**Problem description:** Transcribe all of the records, leaving out any pictures.

BEGIN

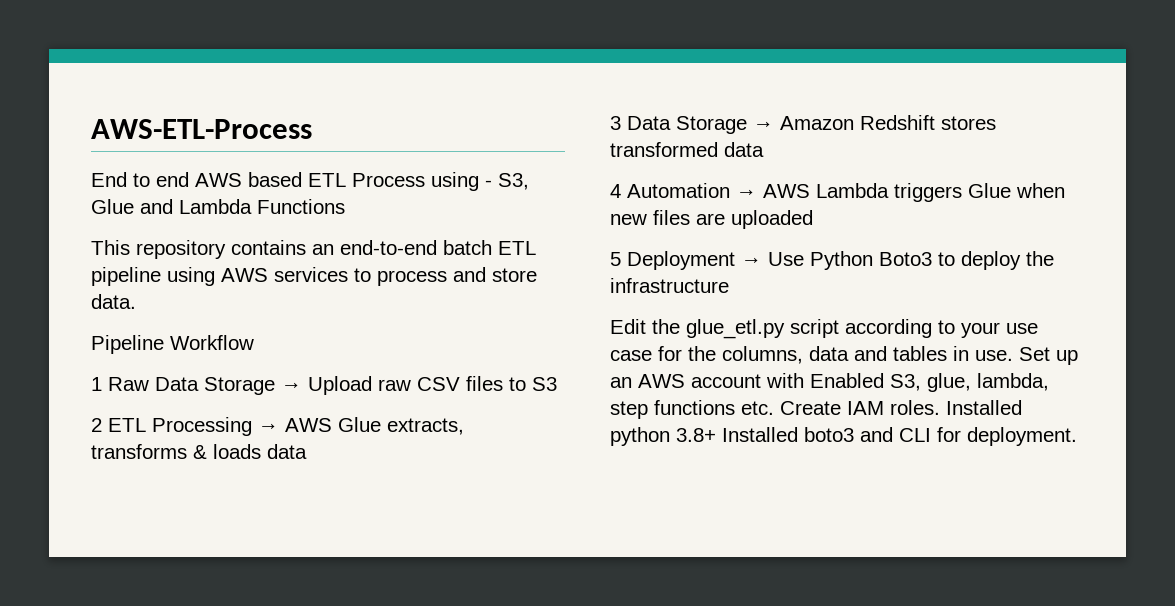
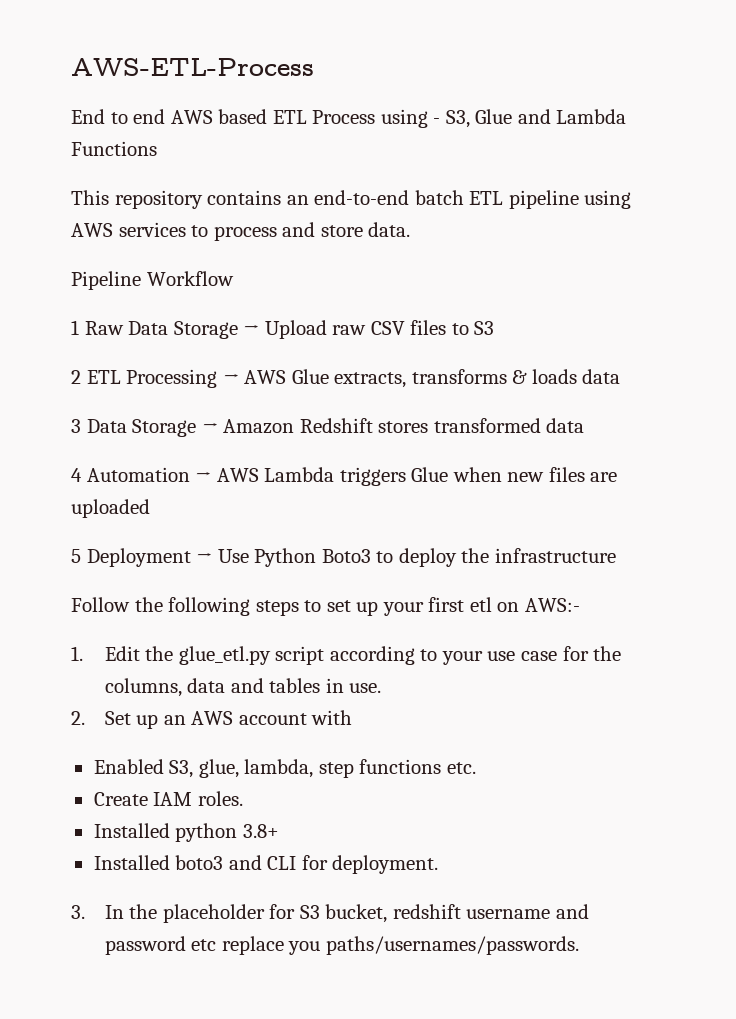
- Edit the glue_etl.py script according to your use case for the columns, data and tables in use. Set up an AWS account with Enabled S3, glue, lambda, step functions etc. Create IAM roles. Installed python 3.8+ Installed boto3 and CLI for deployment.
+ Follow the following steps to set up your first etl on AWS:-
+ 1. Edit the glue_etl.py script according to your use case for the columns, data and tables in use.
+ 2. Set up an AWS account with
+ Enabled S3, glue, lambda, step functions etc.
+ Create IAM roles.
+ Installed python 3.8+
+ Installed boto3 and CLI for deployment.
+ 3. In the placeholder for S3 bucket, redshift username and password etc replace you paths/usernames/passwords.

END

**Exercise result:**
- Edit the glue_etl.py script according to your use case for the columns, data and tables in use. Set up an AWS account with Enabled S3, glue, lambda, step functions etc. Create IAM roles. Installed python 3.8+ Installed boto3 and CLI for deployment.
+ Follow the following steps to set up your first etl on AWS:-
+ 1. Edit the glue_etl.py script according to your use case for the columns, data and tables in use.
+ 2. Set up an AWS account with
+ Enabled S3, glue, lambda, step functions etc.
+ Create IAM roles.
+ Installed python 3.8+
+ Installed boto3 and CLI for deployment.
+ 3. In the placeholder for S3 bucket, redshift username and password etc replace you paths/usernames/passwords.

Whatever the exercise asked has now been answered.